The reason is that $\mathbf v\cdot (\nabla \mathbf v)$ is ambiguous:
- it could mean $\displaystyle v_i\frac{\partial v_j}{\partial x_i}$
- ...but it could also mean $\displaystyle v_i\frac{\partial v_i}{\partial x_j}$.
In other words, $\nabla\mathbf v$ is an asymmetric tensor and the notation $\mathbf v\cdot (\nabla \mathbf v)$ does not specify which of the two tensor sectors gets addressed by the contraction. Placing the contracting tensor on the left makes it a good bet that it contracts with the derivative (and this can be done so long as you specify your notation up front), but it's not completely unambiguous the way that $(\mathbf v\cdot\nabla)\mathbf v$ is.
Similarly, the way I see it, the notation $(\mathbf v\cdot\nabla)$ makes immediately obvious a message along the lines of "this isn't really a full gradient, it's just the directional derivative along $\mathbf v$ that's in play here", which is often precisely the message that needs to be transmitted.
The intuition for this statement is actually rather simple.
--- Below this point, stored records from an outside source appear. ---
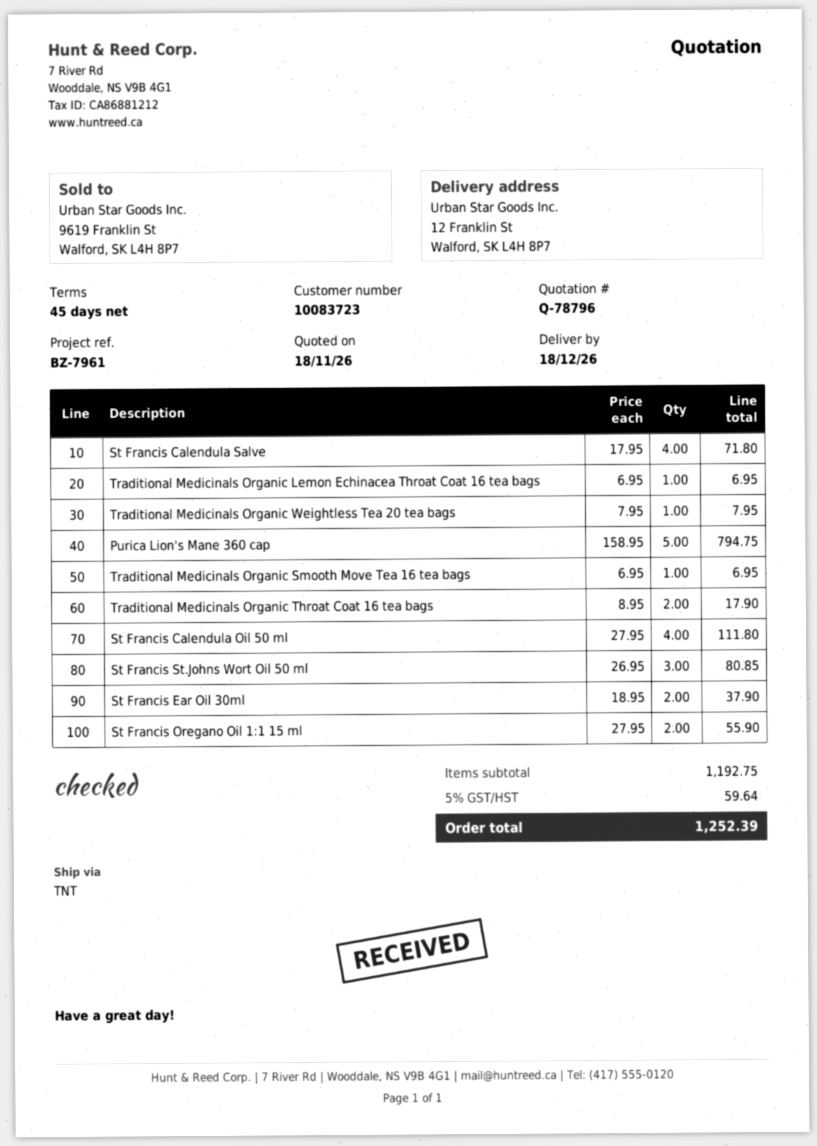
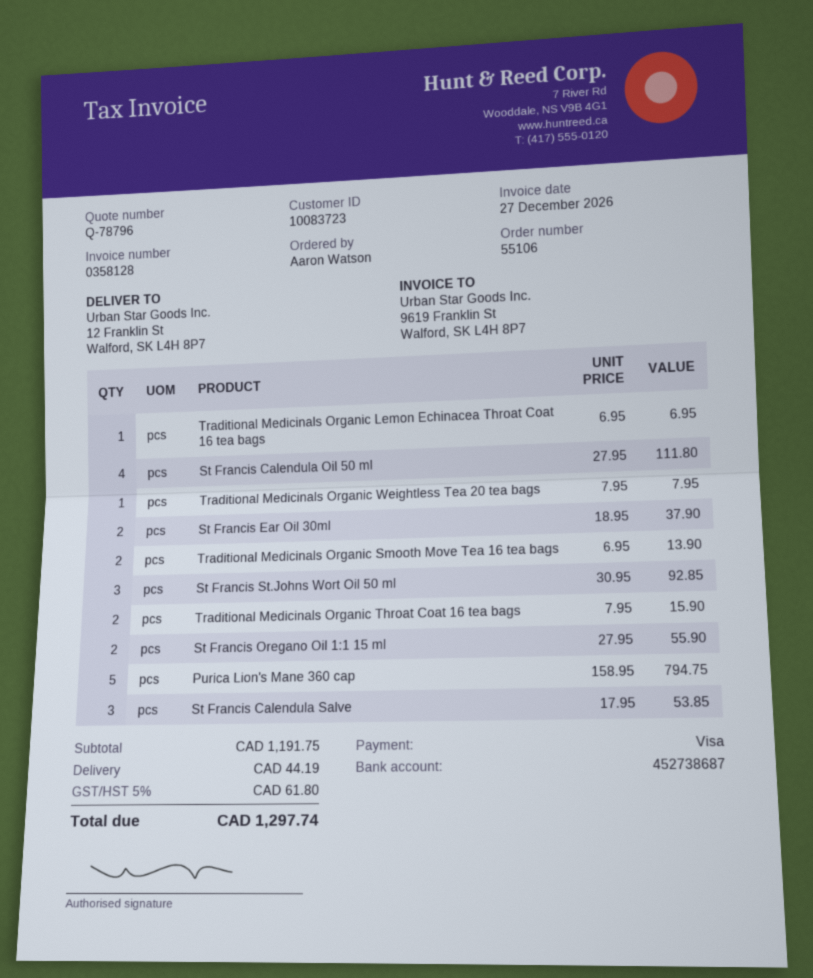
St Francis Calendula Salve: 4 x 17.95 = 71.80 -> 3 x 17.95 = 53.85
Traditional Medicinals Organic Smooth Move Tea 16 tea bags: 1 x 6.95 = 6.95 -> 2 x 6.95 = 13.90
Traditional Medicinals Organic Throat Coat 16 tea bags: 2 x 8.95 = 17.90 -> 2 x 7.95 = 15.90
St Francis St.Johns Wort Oil 50 ml: 3 x 26.95 = 80.85 -> 3 x 30.95 = 92.85
subtotal: 1192.75 -> 1191.75
shipping: none -> 44.19
tax: 5% = 59.64 -> 5% = 61.80
total: 1252.39 -> 1297.74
While both statements are notationally the same, I personally think that $\left(\textbf{v}\cdot\nabla\right)\textbf{v}$ is a lot more intuitive and holds more physical meaning.
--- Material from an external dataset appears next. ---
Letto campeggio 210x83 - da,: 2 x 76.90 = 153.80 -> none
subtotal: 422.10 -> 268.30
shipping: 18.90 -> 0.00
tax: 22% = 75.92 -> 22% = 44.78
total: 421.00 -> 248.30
Let's consider viewing the world from the perspective of a particle in your flow. Then if I define a function $f(\textbf{x})$ (which can be any field -- scalar, vector, or tensor), I will measure that the tensor field changes in time with (assuming that $\partial_tf(\textbf{x})=0$)
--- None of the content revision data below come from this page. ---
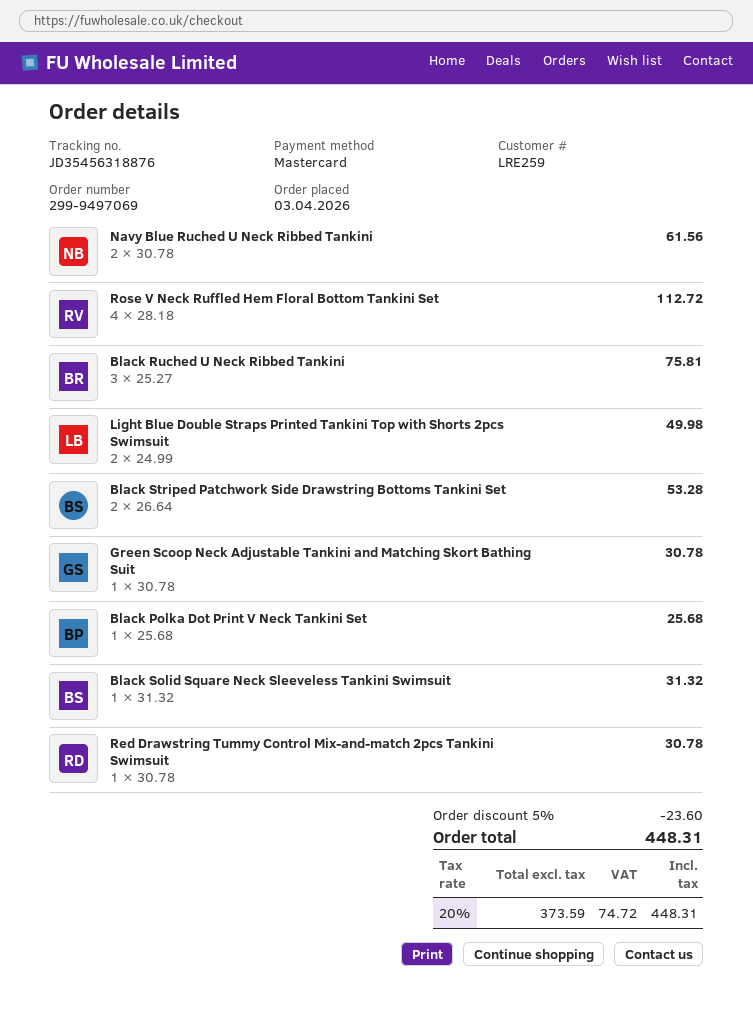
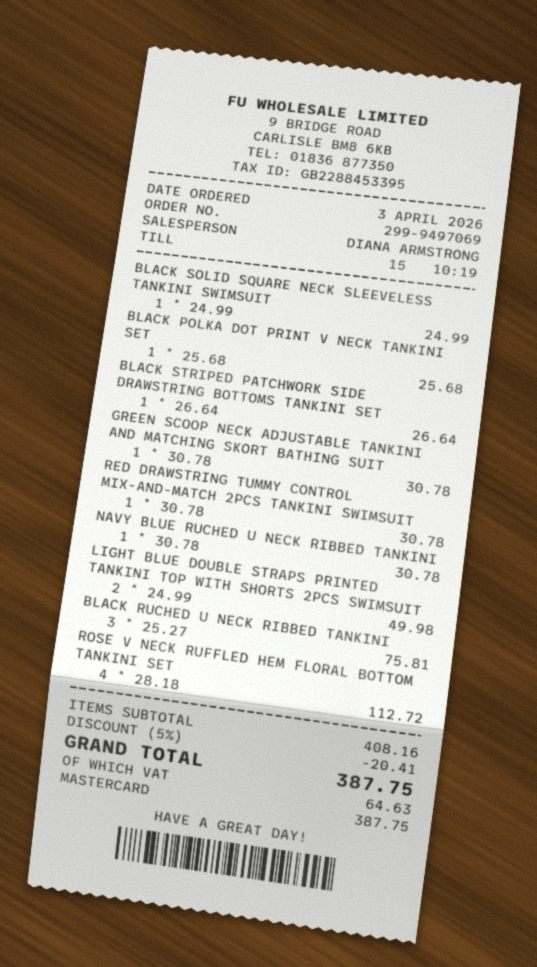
Navy Blue Ruched U Neck Ribbed Tankini: 2 x 30.78 = 61.56 -> 1 x 30.78 = 30.78
Black Striped Patchwork Side Drawstring Bottoms Tankini Set: 2 x 26.64 = 53.28 -> 1 x 26.64 = 26.64
Black Solid Square Neck Sleeveless Tankini Swimsuit: 1 x 31.32 = 31.32 -> 1 x 24.99 = 24.99
discount: 5% = 23.60 -> 5% = 20.41
tax: 74.72 -> 64.63
total: 448.31 -> 387.75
$$\frac{\mathrm{d}f}{\mathrm{d}t}=\left(\textbf{v}\cdot\nabla\right)f(\textbf{x})$$
This is simply the chain rule. More intuitively, we see that the change of the function along the particle flow is just the directional derivative along $\textbf{v}$. Similarly, if we want to define the acceleration of a body along the flow lines, we take the effective time derivative of $\textbf{v}$, which gives us the result you claimed seemed unmeaningful. In fact, this operator is probably the most physically meaningful differential operator in the problem.
I hope this helped!